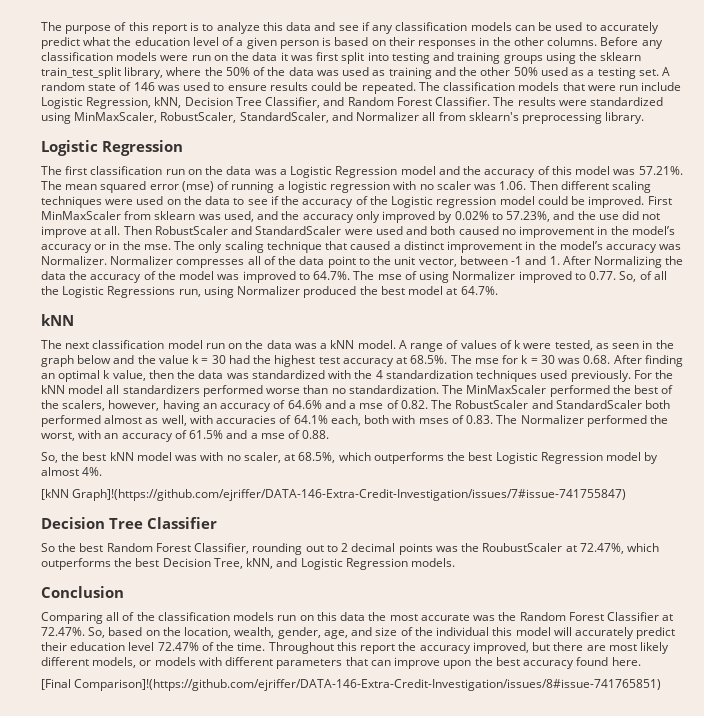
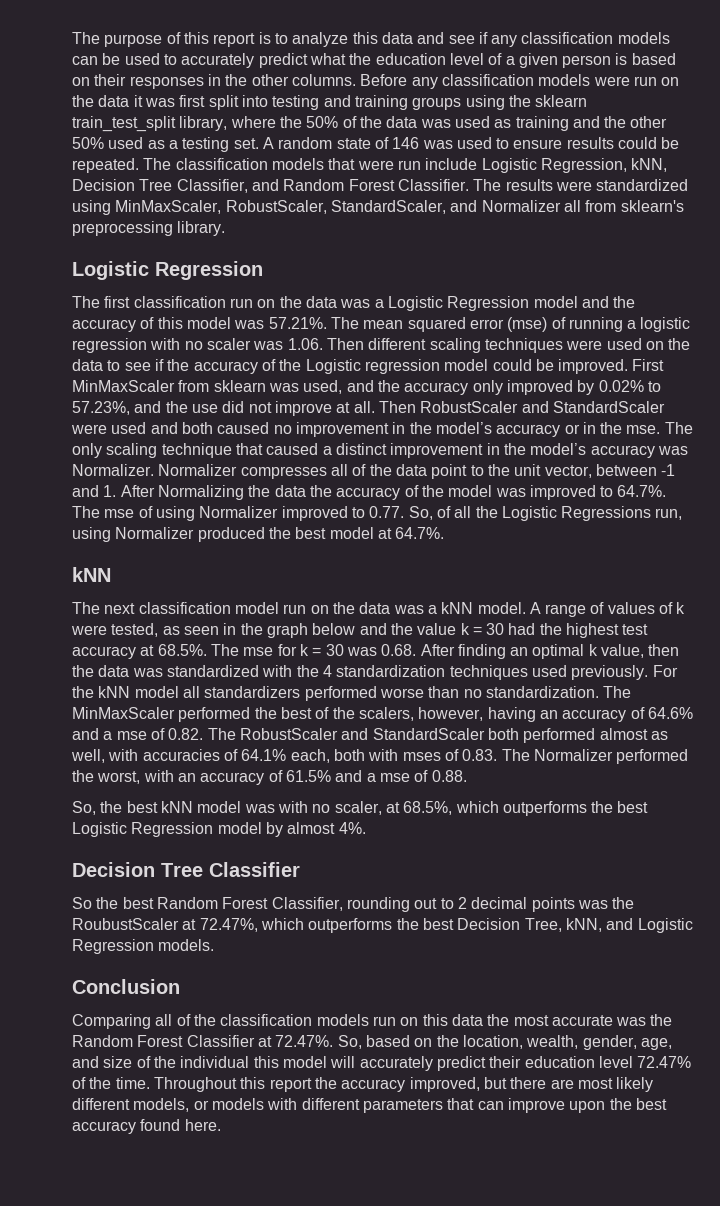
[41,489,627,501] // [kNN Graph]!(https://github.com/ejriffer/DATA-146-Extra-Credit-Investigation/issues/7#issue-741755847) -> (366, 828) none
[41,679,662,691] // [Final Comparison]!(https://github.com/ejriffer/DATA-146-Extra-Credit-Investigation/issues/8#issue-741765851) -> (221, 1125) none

---

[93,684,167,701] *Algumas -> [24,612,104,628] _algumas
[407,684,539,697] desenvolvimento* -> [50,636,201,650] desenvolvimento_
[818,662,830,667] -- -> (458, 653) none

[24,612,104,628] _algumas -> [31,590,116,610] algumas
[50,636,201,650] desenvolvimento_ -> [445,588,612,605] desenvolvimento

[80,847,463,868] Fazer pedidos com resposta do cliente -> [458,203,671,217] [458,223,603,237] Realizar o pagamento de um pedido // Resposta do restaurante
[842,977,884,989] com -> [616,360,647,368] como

-- Task statement --
Only the lines above from the one with "[50,636,201,650] desenvolvimento_ ->" through the one with "[842,977,884,989] com ->" should be duplicated, character for character.

-- Solution --
[50,636,201,650] desenvolvimento_ -> [445,588,612,605] desenvolvimento

[80,847,463,868] Fazer pedidos com resposta do cliente -> [458,203,671,217] [458,223,603,237] Realizar o pagamento de um pedido // Resposta do restaurante
[842,977,884,989] com -> [616,360,647,368] como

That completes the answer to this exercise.